## Your objective
Write every entry out again with no changes, and leave the images behind.

## Dataset records

---------------

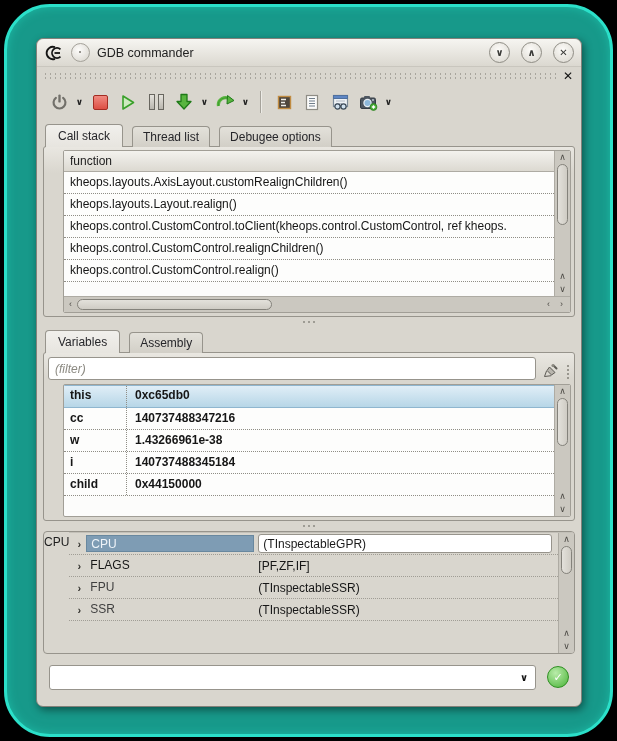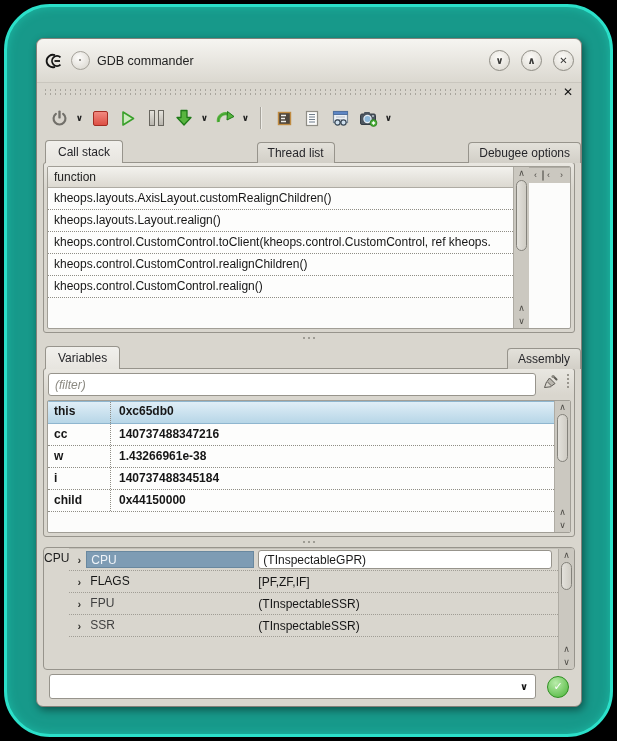--- a/index.html
+++ b/index.html
@@ -12,7 +12,7 @@
           display:flex;flex-direction:column;font-size:12px;color:#161616;box-sizing:border-box;}
   .flex{flex:1;}
   
-  .titlebar{height:27px;display:flex;align-items:center;gap:7px;padding:8px 7px;
+  .titlebar{height:27px;display:flex;align-items:center;gap:7px;padding:0 7px;
             background:linear-gradient(#f6f5f1,#dbd8d0);border-radius:7px 7px 0 0;
             border-bottom:1px solid #c9c6be;flex:0 0 auto;}
   .logo{display:flex;align-items:center;}

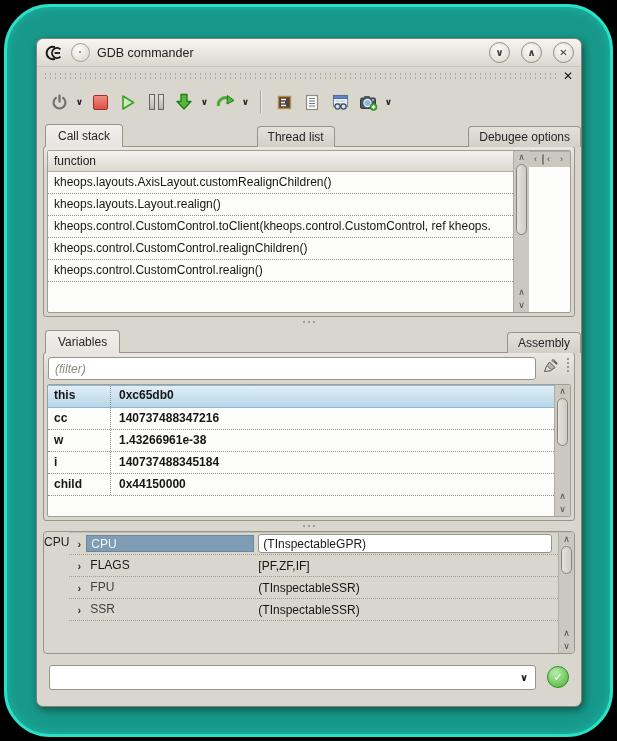--- a/index.html
+++ b/index.html
@@ -42,7 +42,7 @@
   .pause-bars i{width:4px;height:14px;background:linear-gradient(#e4e2dc,#b9b6ae);
                 border:1px solid #68665f;}
   
-  .tabs{display:flex;align-items:flex-end;padding:3px 0 0 8px;gap:1px;flex:0 0 auto;position:relative;z-index:2;justify-content:space-between;}
+  .tabs{display:flex;align-items:flex-end;padding:3px 0 0 8px;gap:9px;flex:0 0 auto;position:relative;z-index:2;}
   .tab{background:linear-gradient(#e3e1da,#d2cfc7);border:1px solid #97948c;border-bottom:none;
        border-radius:4px 4px 0 0;padding:3px 10px 3px 10px;font-size:12px;color:#26262a;cursor:pointer;
        margin-bottom:-1px;}

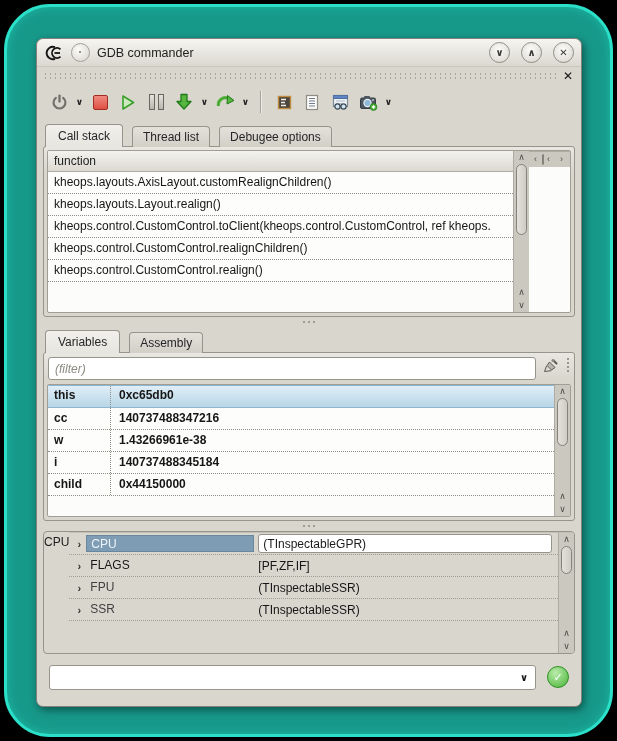--- a/index.html
+++ b/index.html
@@ -51,7 +51,7 @@
            linear-gradient(#e9e7e1,#d9d6ce 26px);position:relative;z-index:1;flex:0 0 auto;box-sizing:border-box;}
   
   .listbox{background:#fcfcfb;border:1px solid #a19e96;border-radius:2px;display:flex;
-           flex-direction:row;overflow:hidden;height:100%;box-sizing:border-box;}
+           flex-direction:column;overflow:hidden;height:100%;box-sizing:border-box;margin-left:16px;}
   .cs-main{display:flex;flex:1;overflow:hidden;}
   .cs-content{flex:1;overflow:hidden;display:flex;flex-direction:column;}
   .col-header{height:20px;line-height:20px;flex:0 0 auto;padding:0 6px;

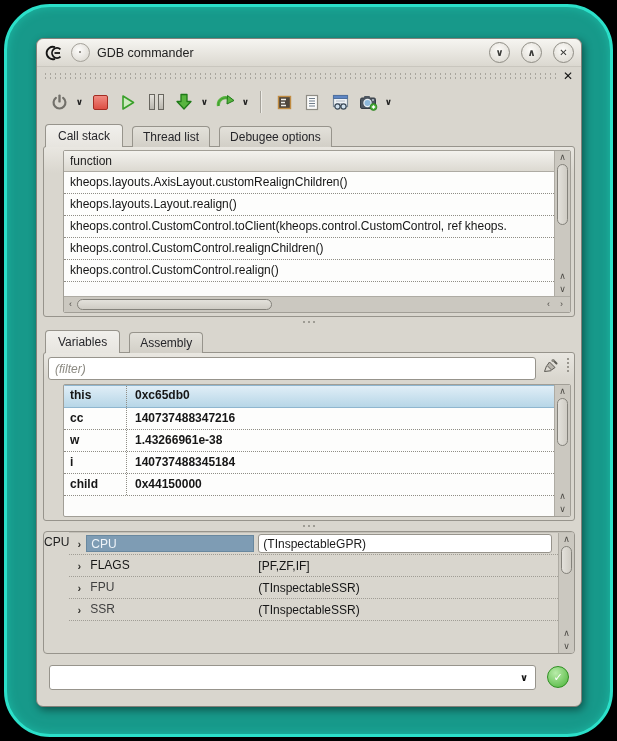--- a/index.html
+++ b/index.html
@@ -77,7 +77,7 @@
   .split-dot{width:2px;height:2px;border-radius:50%;background:#8a8880;box-shadow:5px 0 0 #8a8880,-5px 0 0 #8a8880;}
   
   .vars-page{display:flex;flex-direction:column;}
-  .filter-row{display:flex;align-items:flex-start;gap:6px;padding:1px 1px 4px 1px;flex:0 0 auto;}
+  .filter-row{display:flex;align-items:flex-end;gap:6px;padding:1px 1px 4px 1px;flex:0 0 auto;}
   .filter{flex:1;height:21px;border:1px solid #97948c;border-radius:3px;background:#fff;
           padding:0 6px;font-family:"Liberation Sans","DejaVu Sans",sans-serif;
           font-size:12px;font-style:italic;color:#55534d;outline:none;}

---------------

## Exercise answer
--- a/index.html
+++ b/index.html
@@ -12,7 +12,7 @@
           display:flex;flex-direction:column;font-size:12px;color:#161616;box-sizing:border-box;}
   .flex{flex:1;}
   
-  .titlebar{height:27px;display:flex;align-items:center;gap:7px;padding:8px 7px;
+  .titlebar{height:27px;display:flex;align-items:center;gap:7px;padding:0 7px;
             background:linear-gradient(#f6f5f1,#dbd8d0);border-radius:7px 7px 0 0;
             border-bottom:1px solid #c9c6be;flex:0 0 auto;}
   .logo{display:flex;align-items:center;}

--- a/index.html
+++ b/index.html
@@ -42,7 +42,7 @@
   .pause-bars i{width:4px;height:14px;background:linear-gradient(#e4e2dc,#b9b6ae);
                 border:1px solid #68665f;}
   
-  .tabs{display:flex;align-items:flex-end;padding:3px 0 0 8px;gap:1px;flex:0 0 auto;position:relative;z-index:2;justify-content:space-between;}
+  .tabs{display:flex;align-items:flex-end;padding:3px 0 0 8px;gap:9px;flex:0 0 auto;position:relative;z-index:2;}
   .tab{background:linear-gradient(#e3e1da,#d2cfc7);border:1px solid #97948c;border-bottom:none;
        border-radius:4px 4px 0 0;padding:3px 10px 3px 10px;font-size:12px;color:#26262a;cursor:pointer;
        margin-bottom:-1px;}

--- a/index.html
+++ b/index.html
@@ -51,7 +51,7 @@
            linear-gradient(#e9e7e1,#d9d6ce 26px);position:relative;z-index:1;flex:0 0 auto;box-sizing:border-box;}
   
   .listbox{background:#fcfcfb;border:1px solid #a19e96;border-radius:2px;display:flex;
-           flex-direction:row;overflow:hidden;height:100%;box-sizing:border-box;}
+           flex-direction:column;overflow:hidden;height:100%;box-sizing:border-box;margin-left:16px;}
   .cs-main{display:flex;flex:1;overflow:hidden;}
   .cs-content{flex:1;overflow:hidden;display:flex;flex-direction:column;}
   .col-header{height:20px;line-height:20px;flex:0 0 auto;padding:0 6px;

--- a/index.html
+++ b/index.html
@@ -77,7 +77,7 @@
   .split-dot{width:2px;height:2px;border-radius:50%;background:#8a8880;box-shadow:5px 0 0 #8a8880,-5px 0 0 #8a8880;}
   
   .vars-page{display:flex;flex-direction:column;}
-  .filter-row{display:flex;align-items:flex-start;gap:6px;padding:1px 1px 4px 1px;flex:0 0 auto;}
+  .filter-row{display:flex;align-items:flex-end;gap:6px;padding:1px 1px 4px 1px;flex:0 0 auto;}
   .filter{flex:1;height:21px;border:1px solid #97948c;border-radius:3px;background:#fff;
           padding:0 6px;font-family:"Liberation Sans","DejaVu Sans",sans-serif;
           font-size:12px;font-style:italic;color:#55534d;outline:none;}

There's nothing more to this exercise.